Activity – The lines below starting at the line containing "Sterling Silver Plain" and ending at the line containing "balance: 3244.09 -> 4174.09" are to be repeated exactly, with both ends kept and nothing else added.

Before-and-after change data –

┄┄┄┄┄┄┄┄┄┄┄┄┄┄┄┄┄┄┄┄

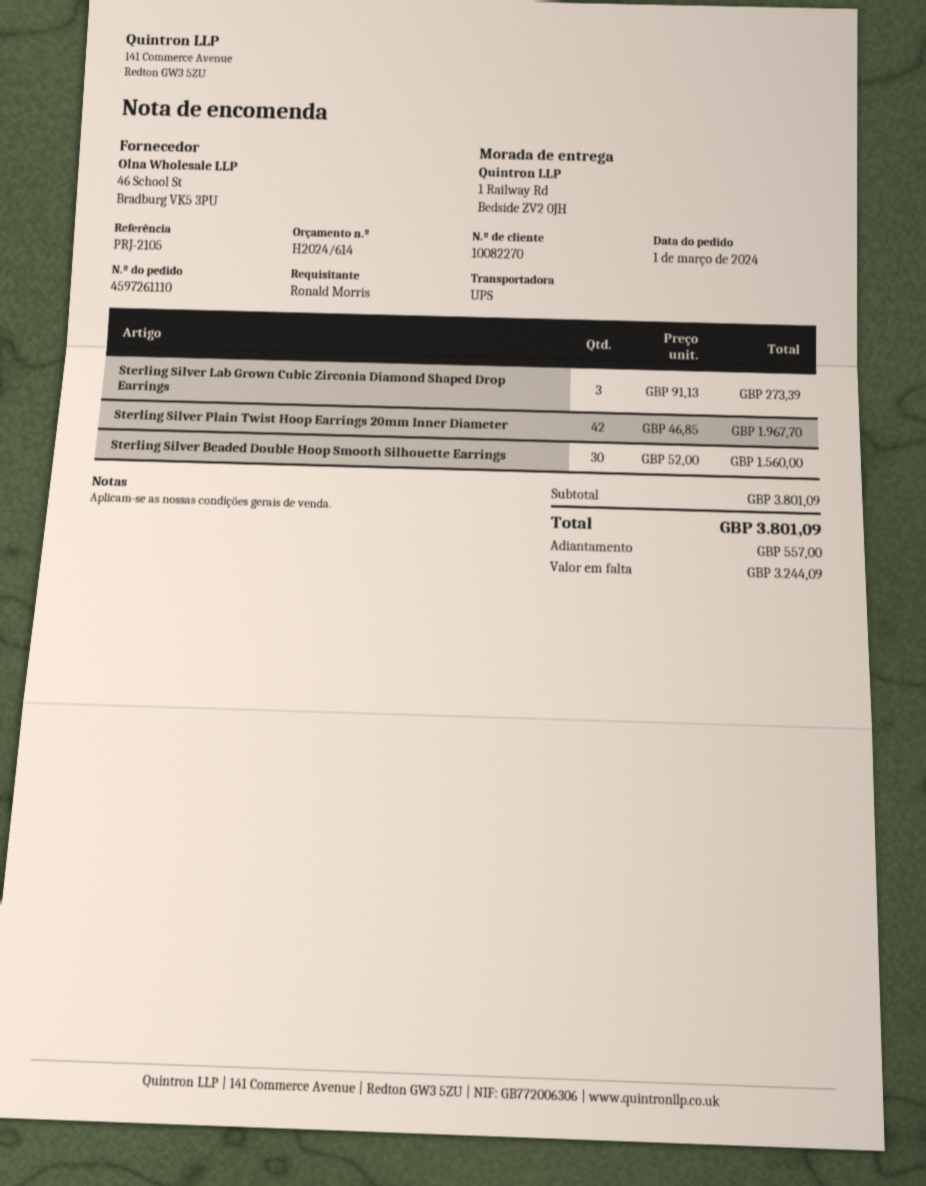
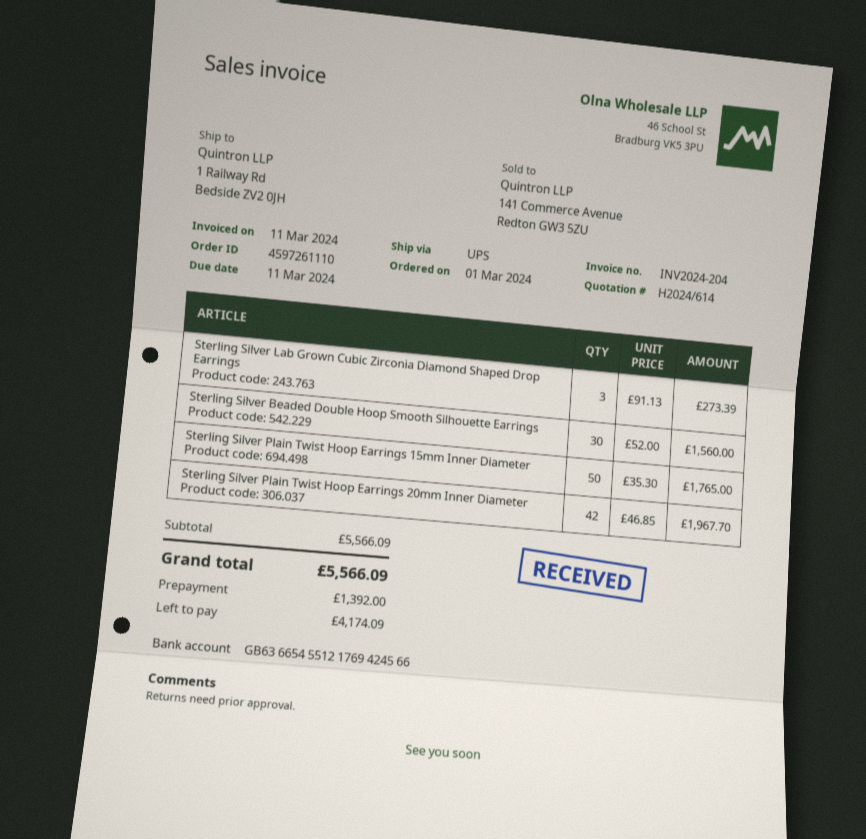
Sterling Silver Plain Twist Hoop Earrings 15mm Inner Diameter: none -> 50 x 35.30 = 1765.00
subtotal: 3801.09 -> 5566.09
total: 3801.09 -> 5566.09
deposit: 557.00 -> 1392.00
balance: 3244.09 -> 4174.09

┄┄┄┄┄┄┄┄┄┄┄┄┄┄┄┄┄┄┄┄

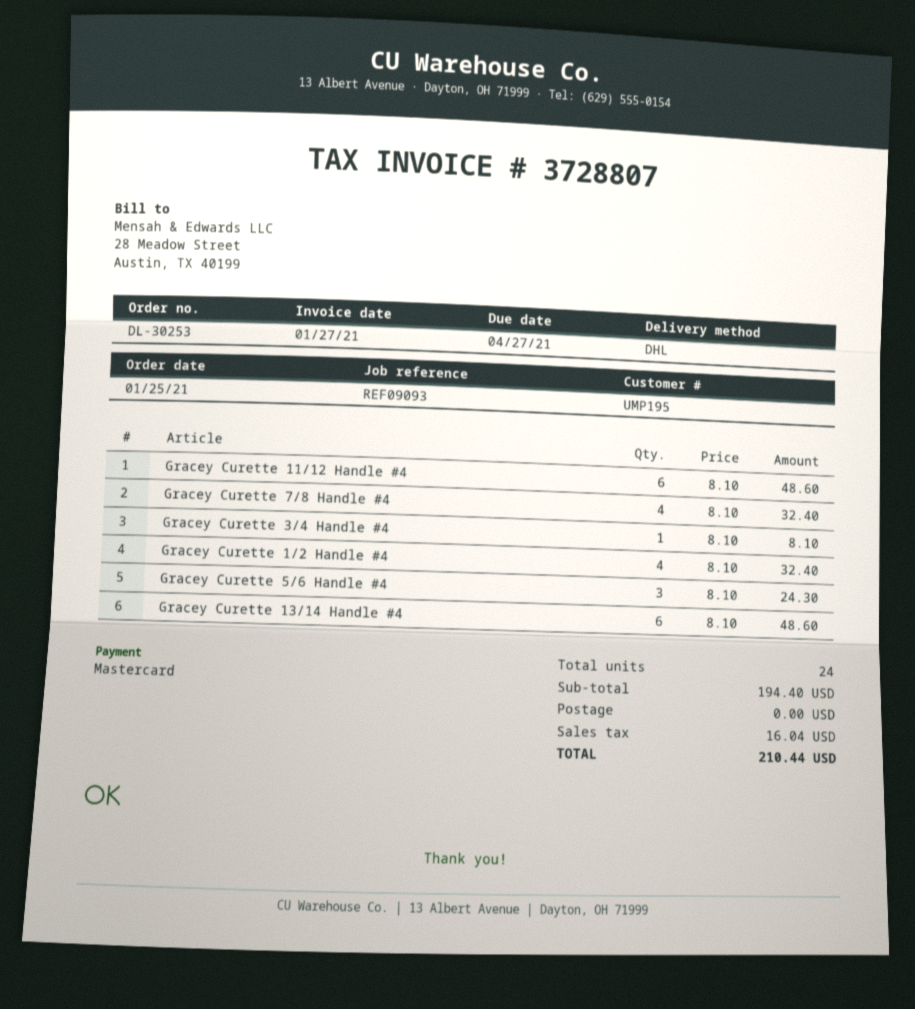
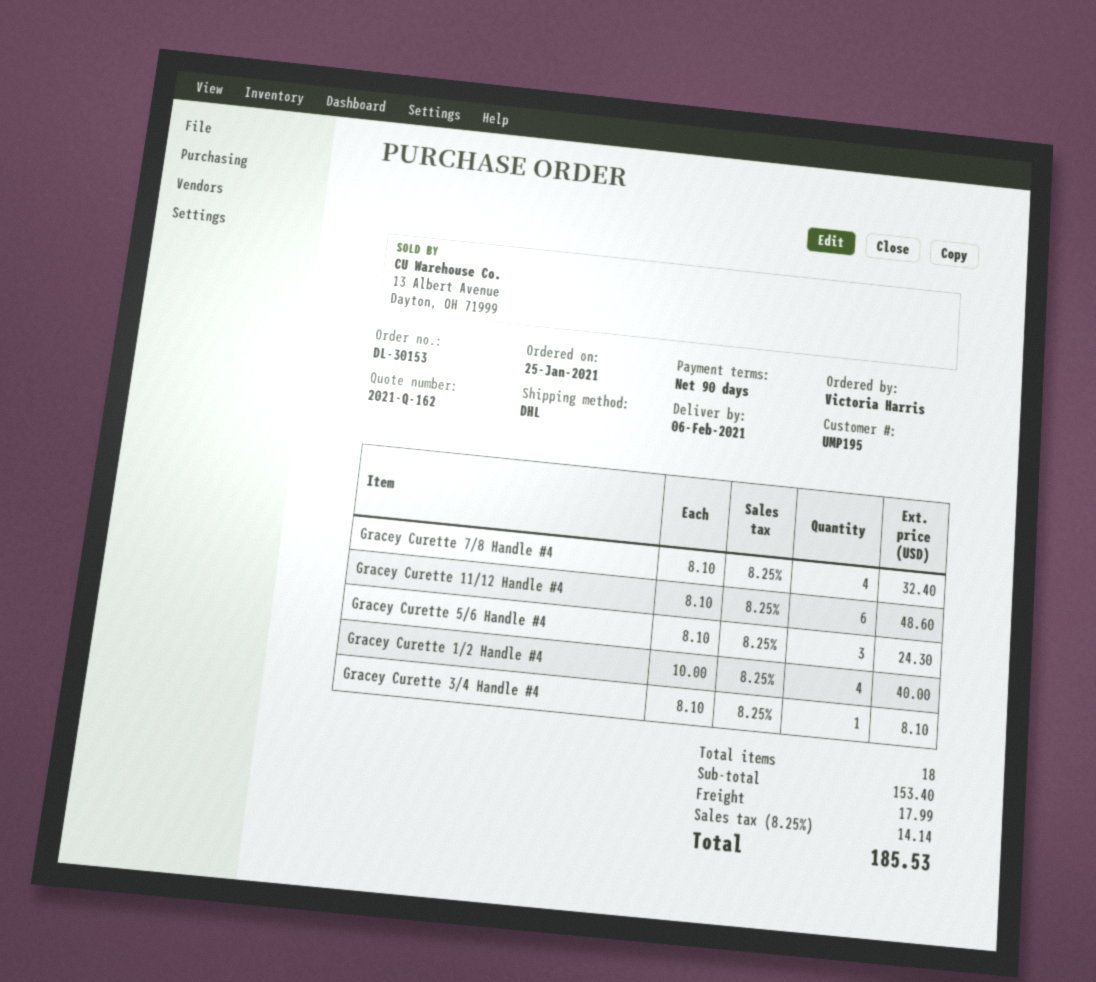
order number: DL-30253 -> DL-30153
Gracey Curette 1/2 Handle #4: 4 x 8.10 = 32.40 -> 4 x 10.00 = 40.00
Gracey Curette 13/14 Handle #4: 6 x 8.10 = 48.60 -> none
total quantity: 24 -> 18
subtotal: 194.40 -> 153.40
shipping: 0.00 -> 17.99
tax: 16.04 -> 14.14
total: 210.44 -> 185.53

┄┄┄┄┄┄┄┄┄┄┄┄┄┄┄┄┄┄┄┄

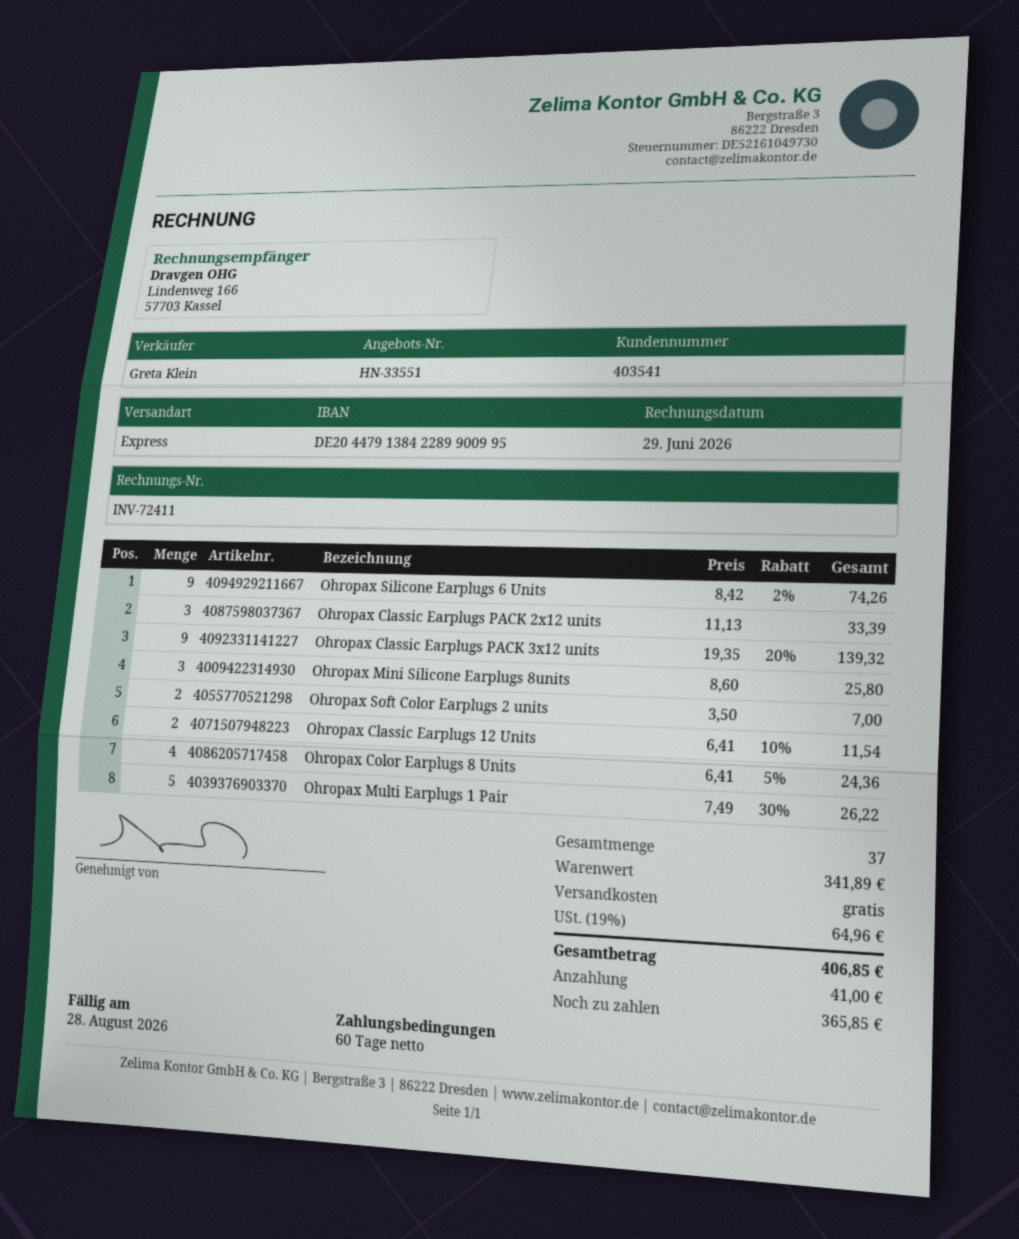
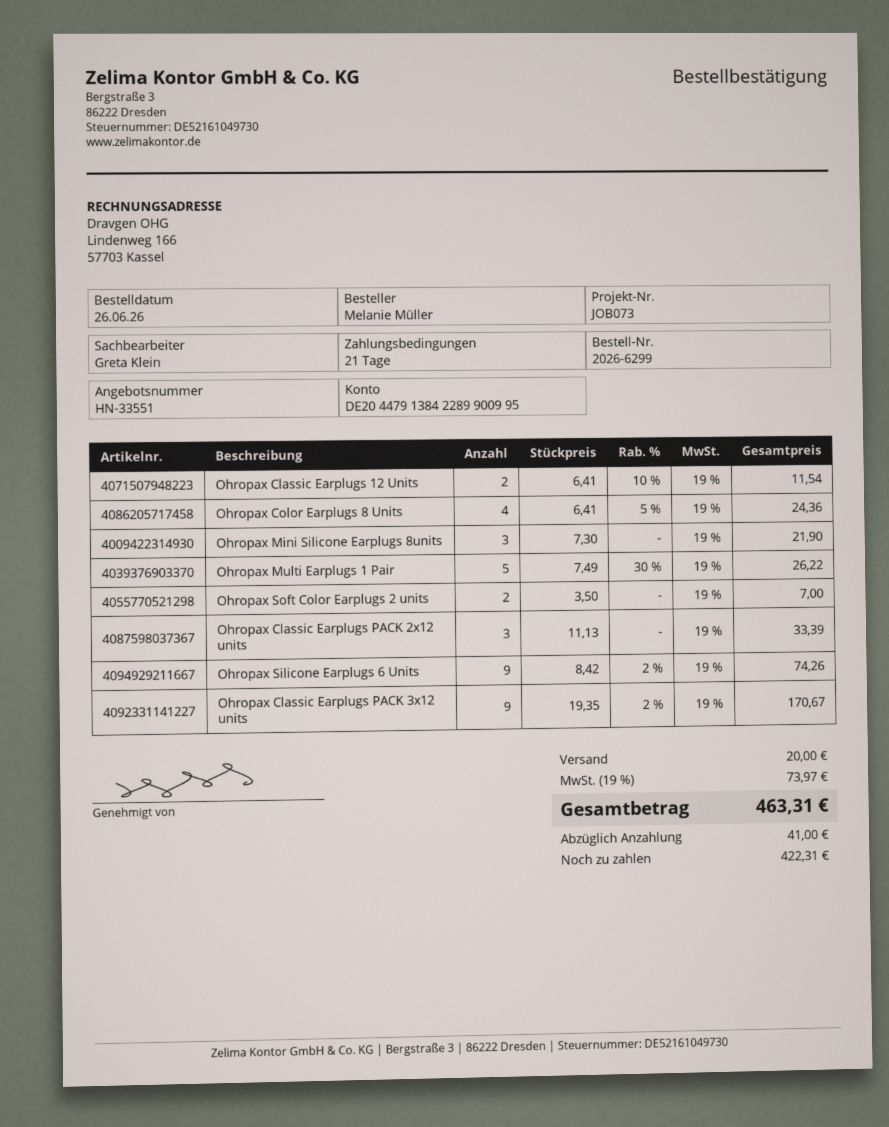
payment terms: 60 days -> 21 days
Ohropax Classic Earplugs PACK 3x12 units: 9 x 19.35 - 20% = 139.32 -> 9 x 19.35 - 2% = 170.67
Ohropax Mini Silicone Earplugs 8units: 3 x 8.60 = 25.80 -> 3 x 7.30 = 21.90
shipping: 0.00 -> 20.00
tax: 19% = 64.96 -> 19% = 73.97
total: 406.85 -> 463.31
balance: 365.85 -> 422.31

┄┄┄┄┄┄┄┄┄┄┄┄┄┄┄┄┄┄┄┄

Task answer –
Sterling Silver Plain Twist Hoop Earrings 15mm Inner Diameter: none -> 50 x 35.30 = 1765.00
subtotal: 3801.09 -> 5566.09
total: 3801.09 -> 5566.09
deposit: 557.00 -> 1392.00
balance: 3244.09 -> 4174.09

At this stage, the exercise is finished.